▸ **Entries supplied**
↓

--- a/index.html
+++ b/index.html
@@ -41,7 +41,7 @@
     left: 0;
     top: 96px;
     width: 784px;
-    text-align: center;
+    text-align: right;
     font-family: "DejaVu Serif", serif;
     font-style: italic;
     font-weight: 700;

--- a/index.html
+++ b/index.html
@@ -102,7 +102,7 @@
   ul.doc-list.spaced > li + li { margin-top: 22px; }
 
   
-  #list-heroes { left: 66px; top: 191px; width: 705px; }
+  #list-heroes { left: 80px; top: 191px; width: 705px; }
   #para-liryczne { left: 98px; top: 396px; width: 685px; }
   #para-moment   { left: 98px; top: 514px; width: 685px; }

↑
↓

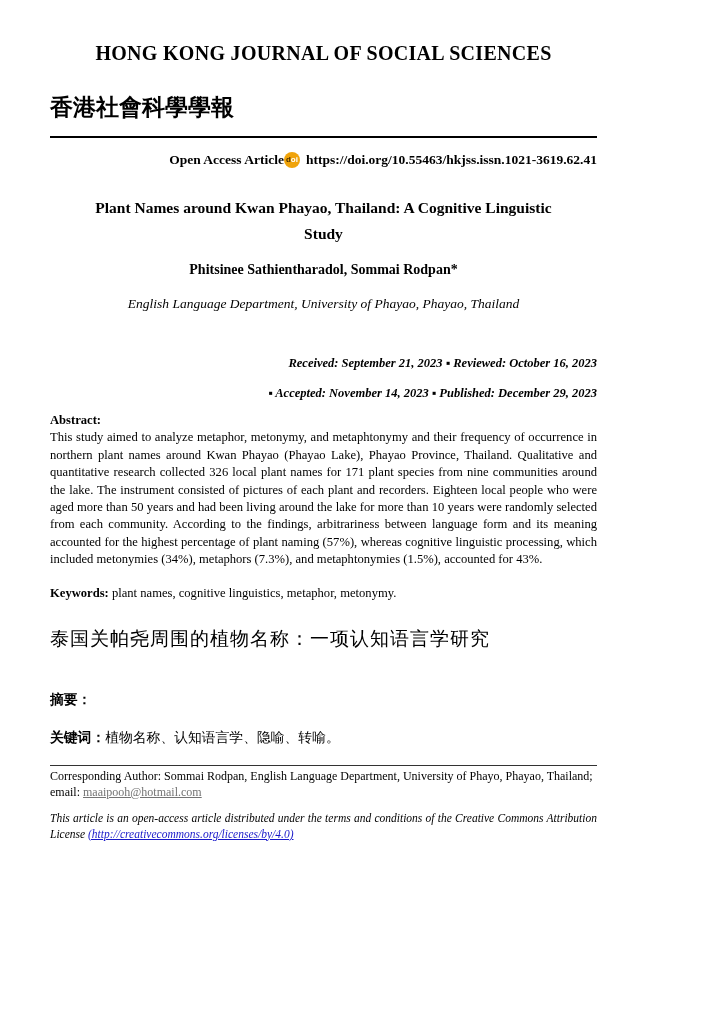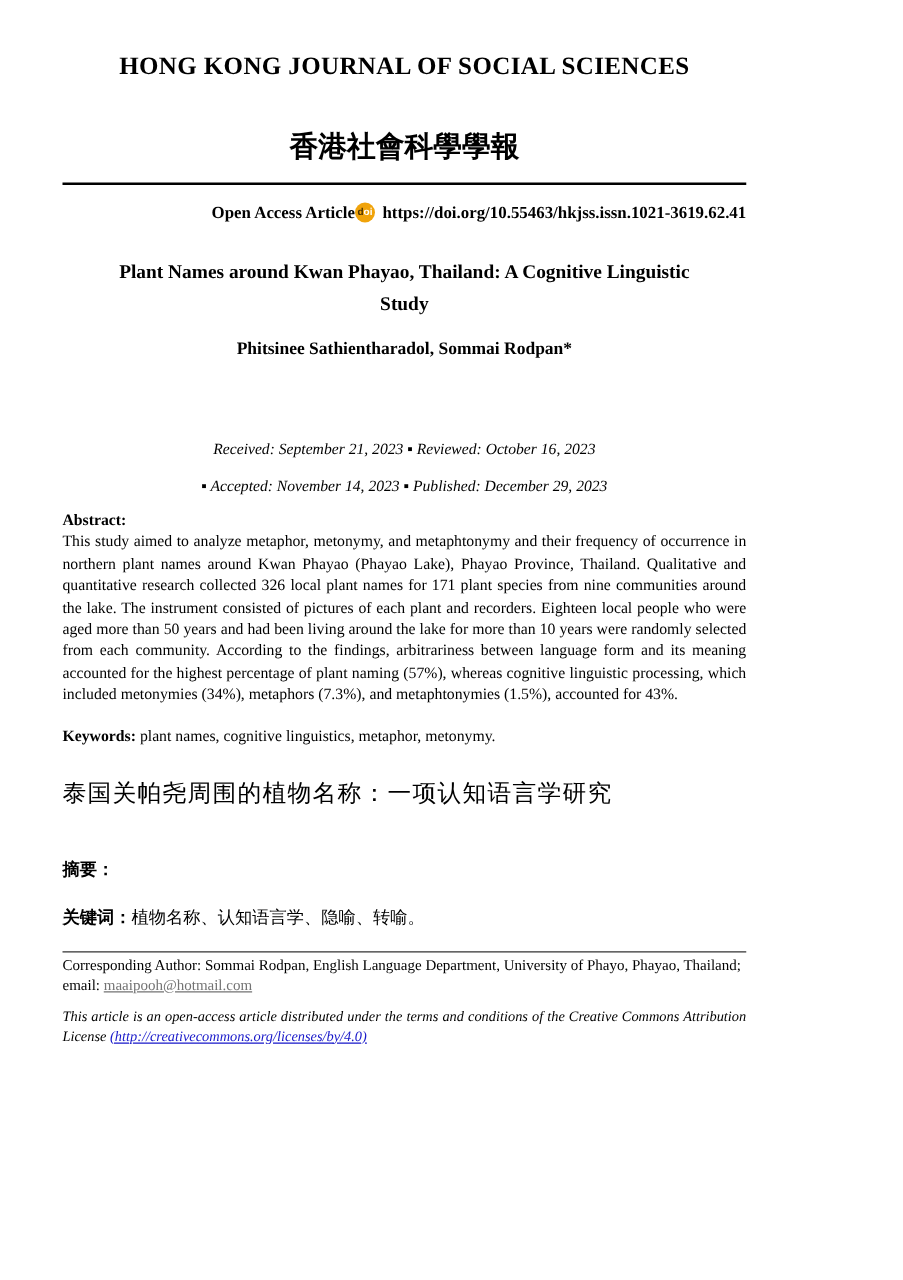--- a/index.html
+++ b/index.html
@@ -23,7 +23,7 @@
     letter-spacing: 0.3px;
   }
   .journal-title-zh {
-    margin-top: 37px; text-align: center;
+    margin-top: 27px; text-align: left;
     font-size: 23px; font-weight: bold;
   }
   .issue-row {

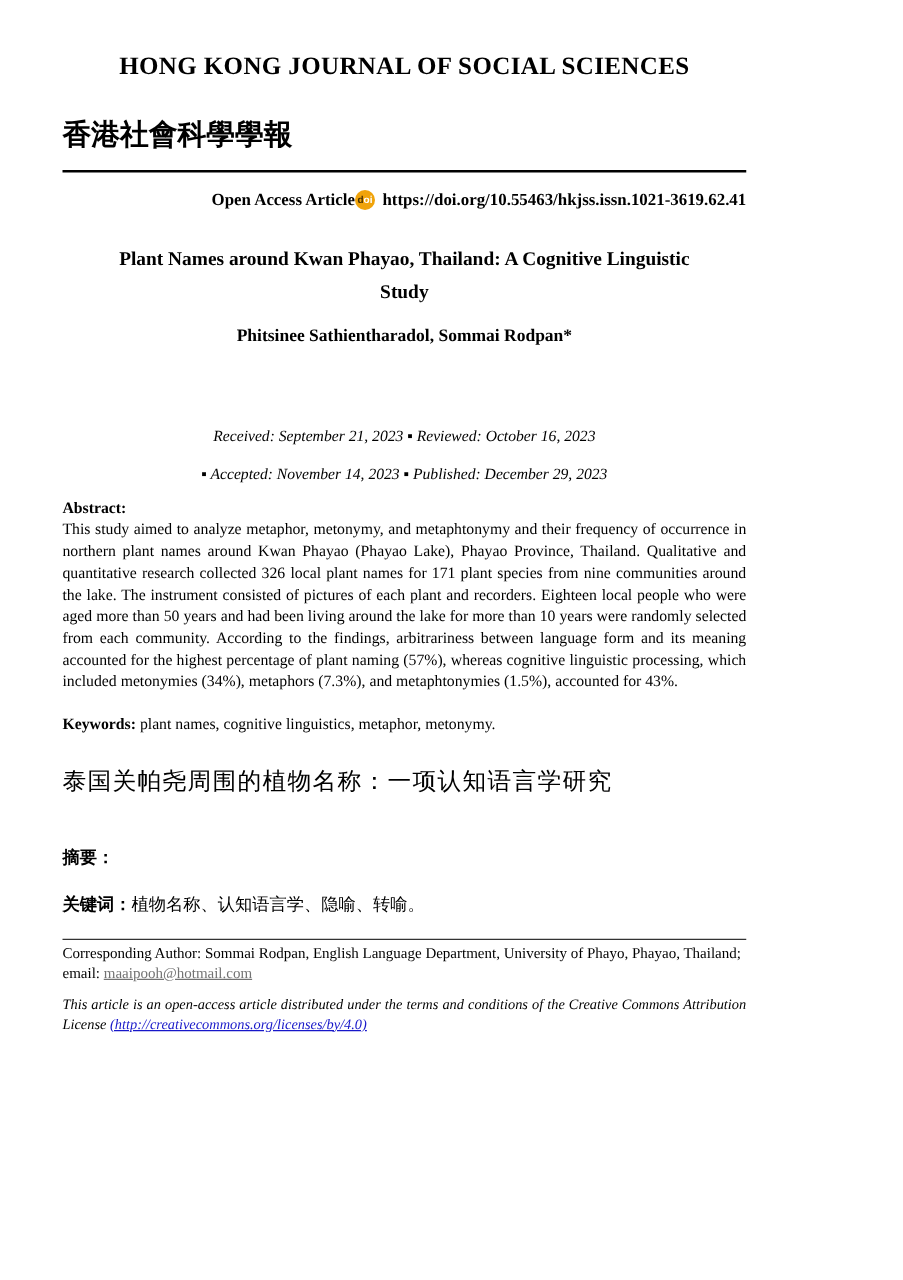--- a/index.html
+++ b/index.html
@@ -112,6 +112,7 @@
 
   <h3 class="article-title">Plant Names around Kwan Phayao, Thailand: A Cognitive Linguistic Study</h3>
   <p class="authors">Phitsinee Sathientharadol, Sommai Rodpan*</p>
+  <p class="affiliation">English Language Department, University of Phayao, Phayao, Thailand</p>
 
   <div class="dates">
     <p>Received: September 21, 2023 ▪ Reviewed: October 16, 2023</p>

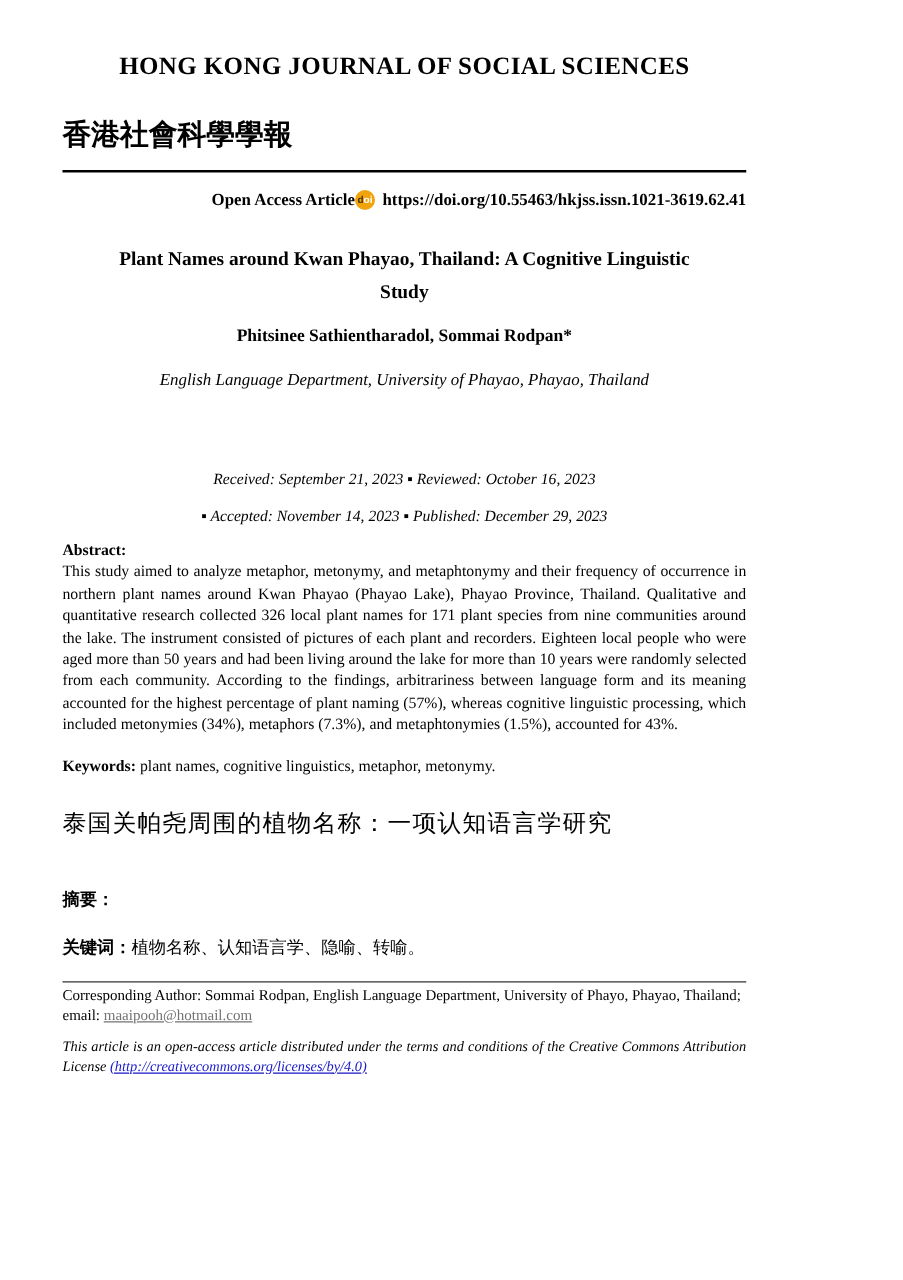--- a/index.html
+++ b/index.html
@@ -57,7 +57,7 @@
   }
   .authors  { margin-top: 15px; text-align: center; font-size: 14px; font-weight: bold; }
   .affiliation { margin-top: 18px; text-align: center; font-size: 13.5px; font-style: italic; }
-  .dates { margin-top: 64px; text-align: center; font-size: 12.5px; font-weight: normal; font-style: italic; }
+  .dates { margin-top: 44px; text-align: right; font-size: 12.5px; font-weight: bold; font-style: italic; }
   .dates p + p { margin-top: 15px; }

↑
↓

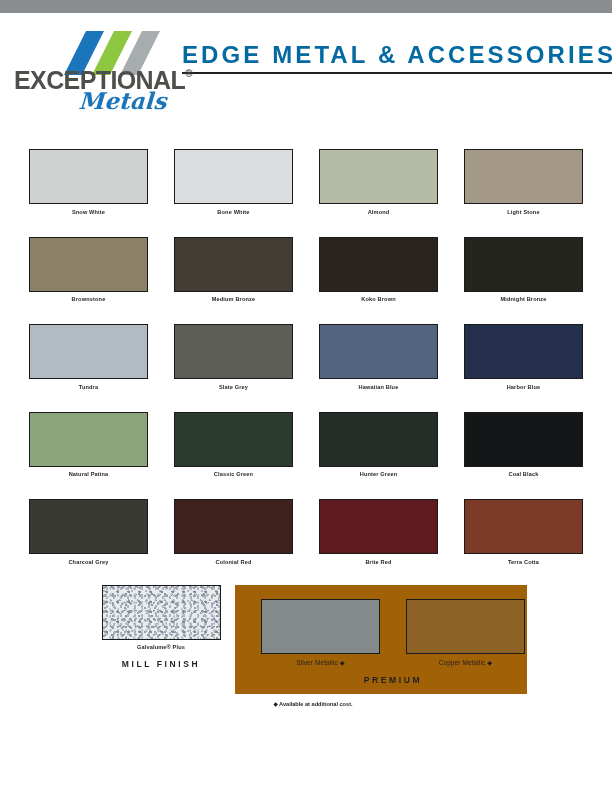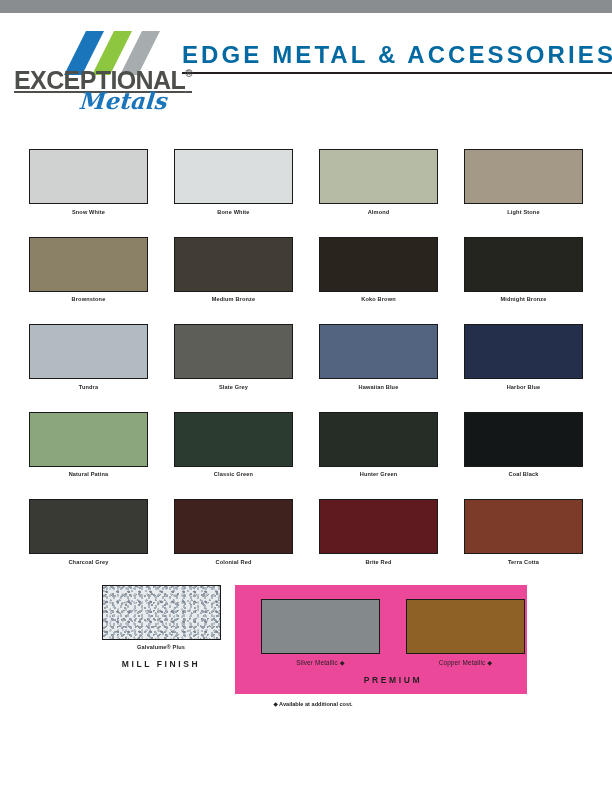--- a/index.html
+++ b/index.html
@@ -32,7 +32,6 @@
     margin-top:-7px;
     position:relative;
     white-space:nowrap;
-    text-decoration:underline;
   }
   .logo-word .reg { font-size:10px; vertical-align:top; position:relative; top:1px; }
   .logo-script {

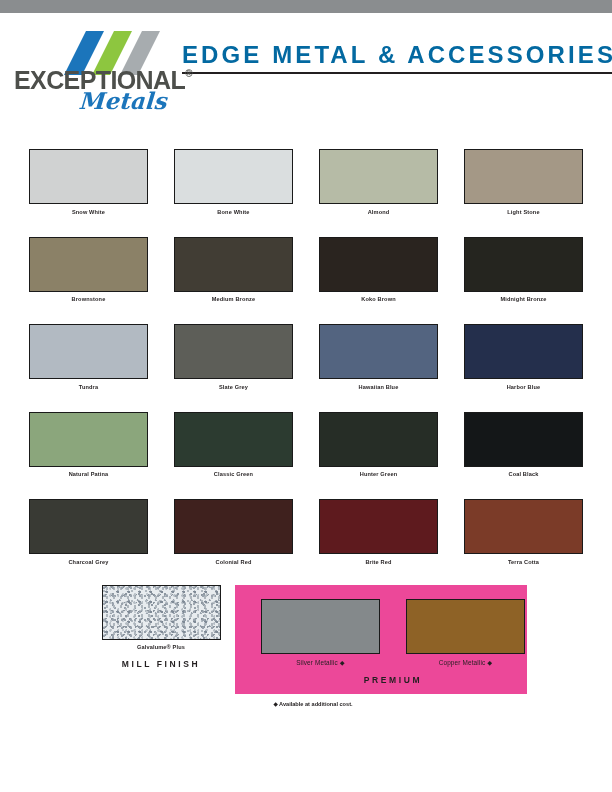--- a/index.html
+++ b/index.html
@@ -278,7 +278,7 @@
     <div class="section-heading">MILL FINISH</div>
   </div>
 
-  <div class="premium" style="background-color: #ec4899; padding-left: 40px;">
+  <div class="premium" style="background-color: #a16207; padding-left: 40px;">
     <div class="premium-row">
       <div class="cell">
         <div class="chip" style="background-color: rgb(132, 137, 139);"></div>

↑

▸ **Activity**
Identify every line above that includes the word "margin", and show those lines.

▸ **Output for this task**
   ul.doc-list.spaced > li + li { margin-top: 22px; }
-    margin-top: 37px; text-align: center;
+    margin-top: 27px; text-align: left;
   .authors  { margin-top: 15px; text-align: center; font-size: 14px; font-weight: bold; }
   .affiliation { margin-top: 18px; text-align: center; font-size: 13.5px; font-style: italic; }
-  .dates { margin-top: 64px; text-align: center; font-size: 12.5px; font-weight: normal; font-style: italic; }
+  .dates { margin-top: 44px; text-align: right; font-size: 12.5px; font-weight: bold; font-style: italic; }
   .dates p + p { margin-top: 15px; }
     margin-top:-7px;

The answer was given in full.